Les premiers résultats de BobGeo

" BobGeo, quels objectifs ? "

Quatre types d'opérations ont été menés durant cette exploration : reconnaissance des couches géologiques, analyse cartographique, plongées photographiques et prélèvements de sédiments. L'analyse détaillée des résultats, attendue pour la fin 2012, déterminera les caractéristiques géologiques, sédimentaires et hydrologiques des « paysages » sous-marins impliqués dans la distribution spatiale des coraux. « Les modèles numériques offerts par ces travaux géologiques permettent au biologiste d'élaborer des cartes régionales très précises afin de quadriller les zones de coraux », explique Brigitte Guillaumont.
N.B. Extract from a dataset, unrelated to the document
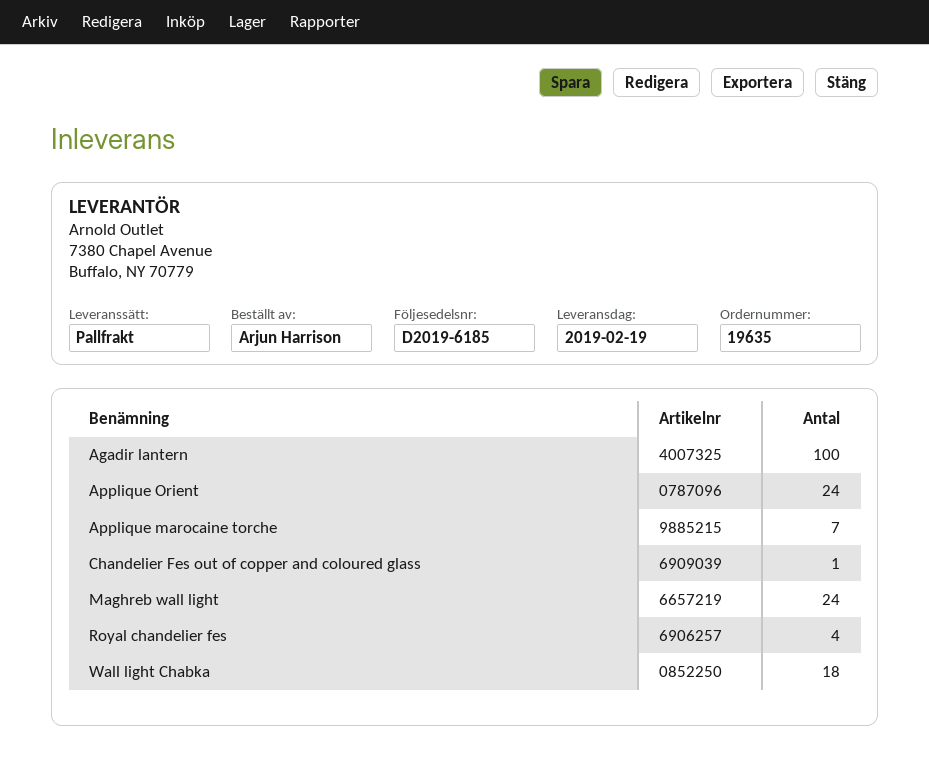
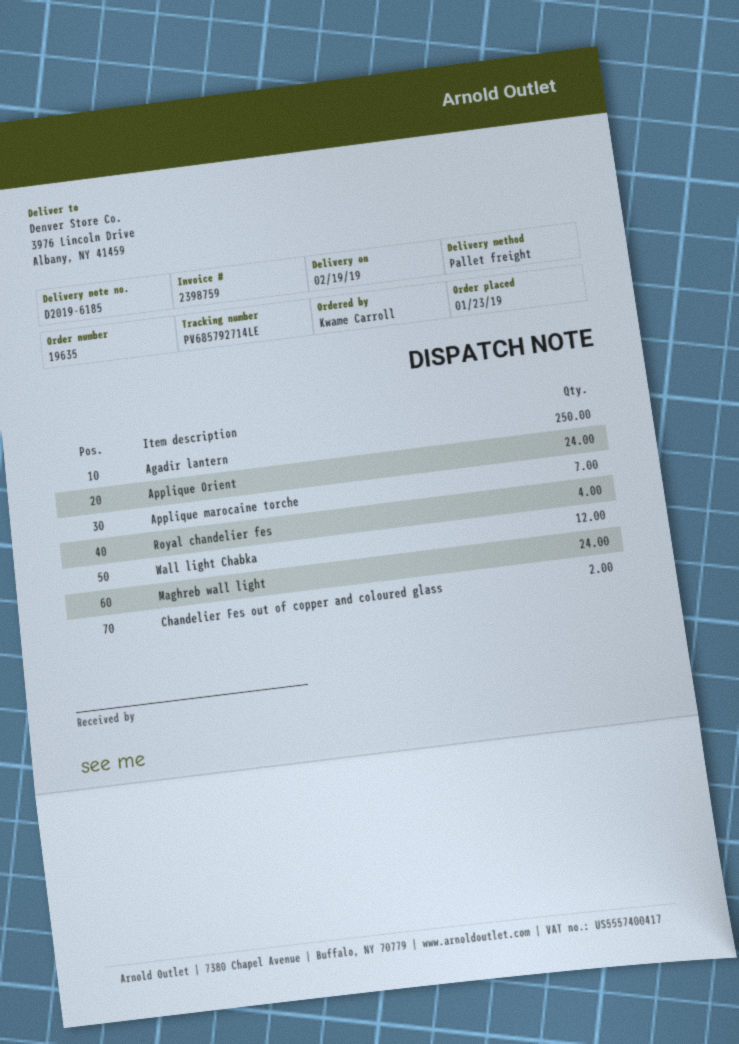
ordered by: Arjun Harrison -> Kwame Carroll
Agadir lantern: 100 -> 250
Chandelier Fes out of copper and coloured glass: 1 -> 2
Wall light Chabka: 18 -> 12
Bathymétrie de la marge du golfe de Gascogne

Grâce à cette expédition, les informations du relief seront désormais disponibles à une résolution de 20 mètres par 20 mètres contre 125 mètres par 125 mètres pour la dernière cartographie de la zone, effectuée il y a quinze ans. Les vidéos et photographies permettront de compléter ces données et enrichiront les connaissances sur la faune associée au fond de mer. « On a trouvé, dans des profondeurs allant de 200 à 500 mètres, différents habitats de coraux d'eau froide comme les interfluves ou les têtes de canyons, explique le chef de la mission BobGeo Jean-François Bourillet, géologue à l'Ifremer, ils présentent des débris de coraux cassés, des traces de courants et de nombreuses traces de chalutage. Dans des zones plus profondes, jusqu'à 1800 mètres, nous avons repéré d'autres types de coraux d'eau froide ; parfois des récifs qui recouvrent certaines surfaces à 100%, ou bien des jardins de coraux plus dispersés. »
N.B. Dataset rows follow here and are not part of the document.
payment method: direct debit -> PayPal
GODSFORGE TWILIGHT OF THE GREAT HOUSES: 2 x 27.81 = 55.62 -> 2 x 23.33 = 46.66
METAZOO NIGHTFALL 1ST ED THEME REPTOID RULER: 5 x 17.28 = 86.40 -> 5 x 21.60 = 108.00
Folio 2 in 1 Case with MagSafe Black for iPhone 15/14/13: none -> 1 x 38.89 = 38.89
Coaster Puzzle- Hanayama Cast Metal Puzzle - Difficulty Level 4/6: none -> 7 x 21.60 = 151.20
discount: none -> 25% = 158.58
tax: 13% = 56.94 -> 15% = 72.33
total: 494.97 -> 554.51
Des enjeux environnementaux

La protection de la biodiversité est encadrée par des règlements qui relèvent d'instances supra-étatiques. «Il y a des conventions internationales qui émettent de bons principes, mais souvent sans obligations, constate Jean-François Bourillet, alors que les directives européennes donnent un cadre avec des objectifs quantifiés qui, s'ils ne sont pas respectés par les États membres côtiers, entraînent des pénalités.»
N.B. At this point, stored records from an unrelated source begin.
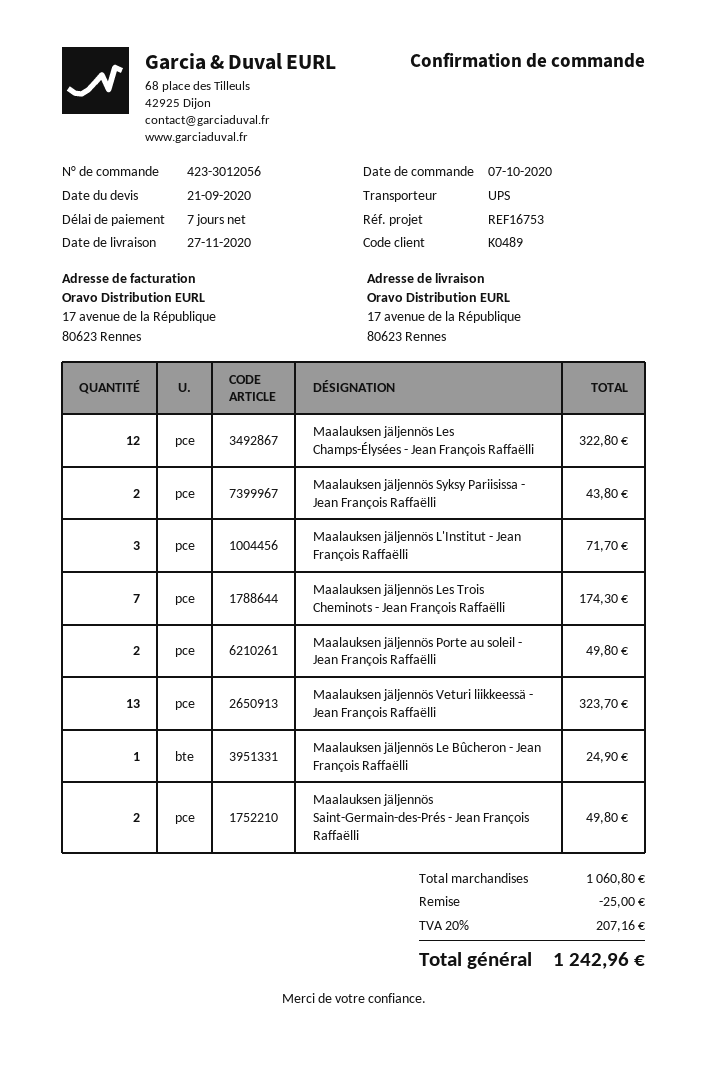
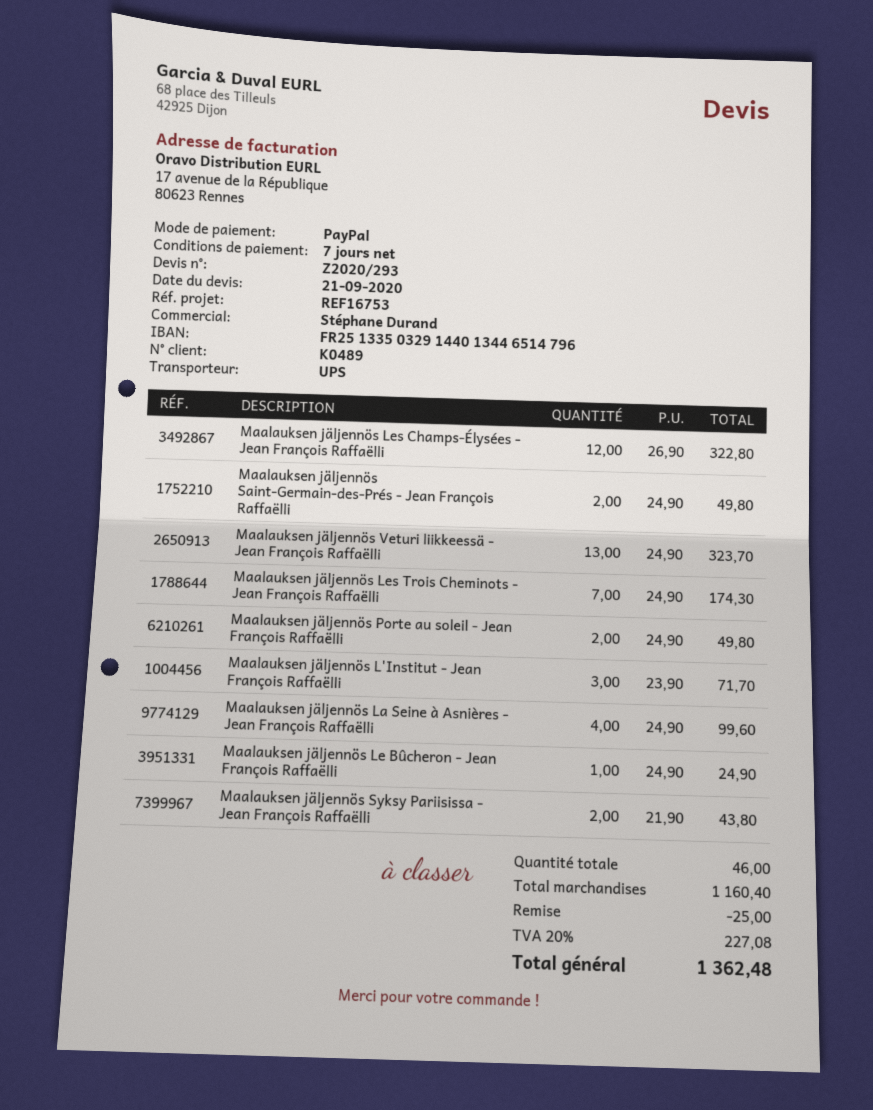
Maalauksen jäljennös La Seine à Asnières - Jean François Raffaëlli: none -> 4 for 99.60
subtotal: 1060.80 -> 1160.40
tax: 20% = 207.16 -> 20% = 227.08
total: 1242.96 -> 1362.48

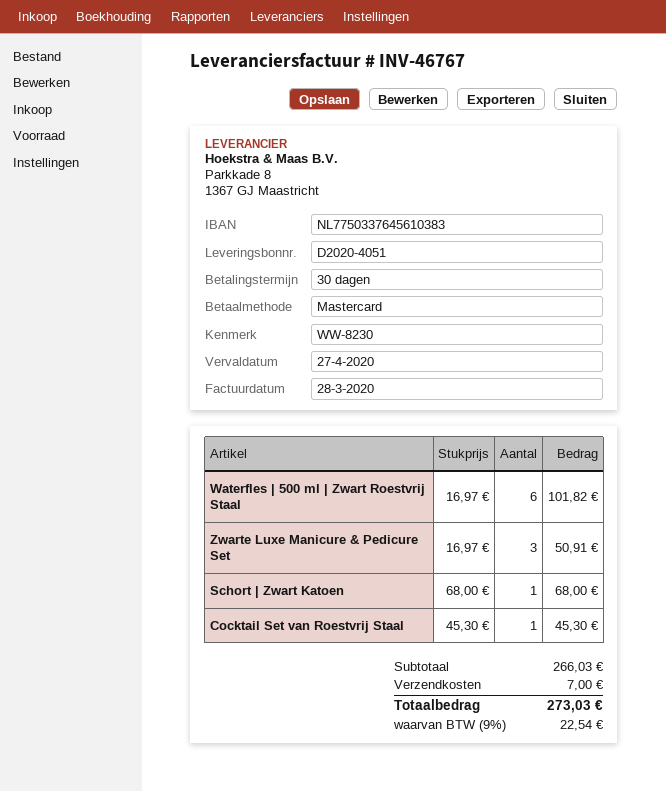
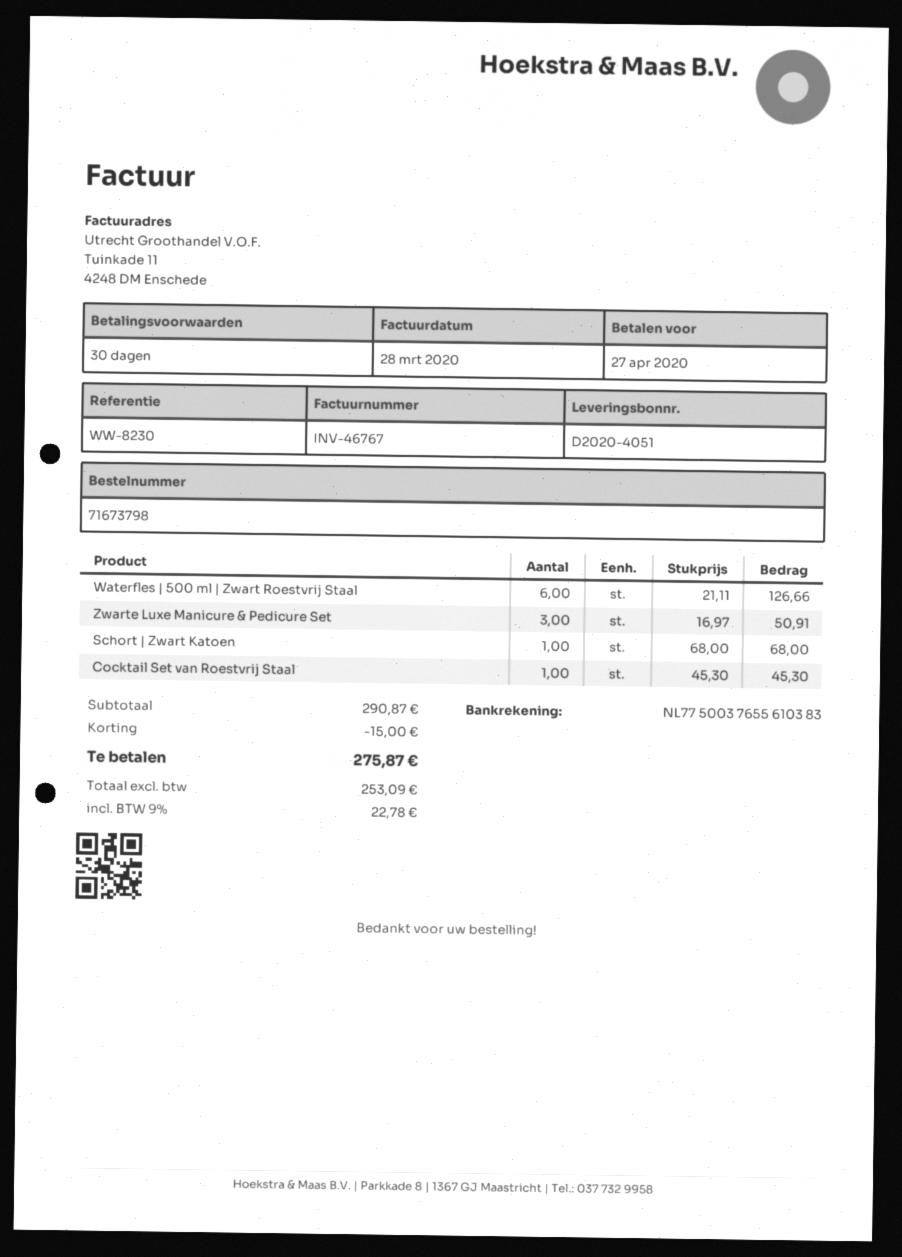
bank account: NL7750337645610383 -> NL7750037655610383
Waterfles | 500 ml | Zwart Roestvrij Staal: 6 x 16.97 = 101.82 -> 6 x 21.11 = 126.66
subtotal: 266.03 -> 290.87
discount: none -> 15.00
shipping: 7.00 -> none
tax: 9% = 22.54 -> 9% = 22.78
total: 273.03 -> 275.87

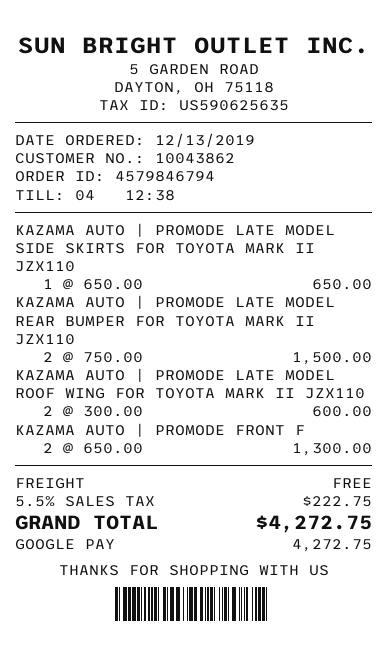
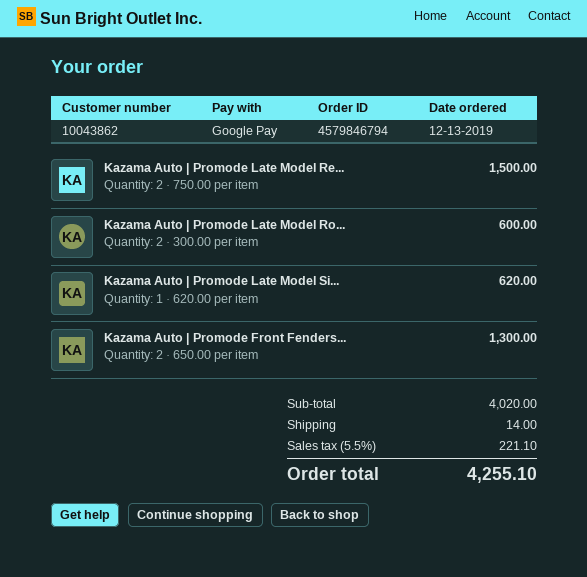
KAZAMA AUTO | PROMODE LATE MODEL SIDE SKIRTS FOR TOYOTA MARK II JZX110: 1 x 650.00 = 650.00 -> 1 x 620.00 = 620.00
shipping: 0.00 -> 14.00
tax: 5.5% = 222.75 -> 5.5% = 221.10
total: 4272.75 -> 4255.10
Des décisions politiques à prendre...

Les informations collectées à des fins scientifiques permettront également d'identifier les zones où la faune sous-marine doit être protégée. « La convention sur la diversité biologique demande à chaque État membre de mettre sous protection 30% de sa zone économique exclusive (ZEE) sous forme, par exemple, d'aires marines protégées, précise le chef de la mission BobGeo. La France a annoncé que 10% de sa ZEE serait protégée d'ici 2010 et 20% en 2020. Pour la France, c'est un objectif énorme. La ZEE française à travers le monde (France métropolitaine + Dom-Tom) représente plus de dix millions de km2, 10% de sa ZEE représente donc 1 million de km2. À titre comparatif, la ZEE métropolitaine autour de la France est de 400 000 km2. Sur cet objectif, on a donc beaucoup à travailler. » Sur les 130 canyons de la marge nord du golfe de Gascogne, 85% sont situés dans des eaux sous juridiction française.

Coraux repérés lors de l'expédition BobGeo

Au cours de la mission BobGeo, 34 canyons ont été cartographiés à haute résolution et quatre ont été partiellement visités au cours des onze plongées photographiques. Mais ce n'est pas fini. Comme le rappelle Jean-François Bourillet, « ce programme européen dure quatre ans et d'ici 2011, année du lancement de la deuxième phase du programme, nous allons, entre autres, étudier les zones de coraux menacées et quantifier les surfaces qu'ils représentent ». En 2011, la campagne BobEco (Bay of Biscay – Geology) permettra de comparer les communautés animales associées (plancton, poissons des eaux profondes tel « l'empereur ») aux récifs et la composition génétique des peuplements de coraux.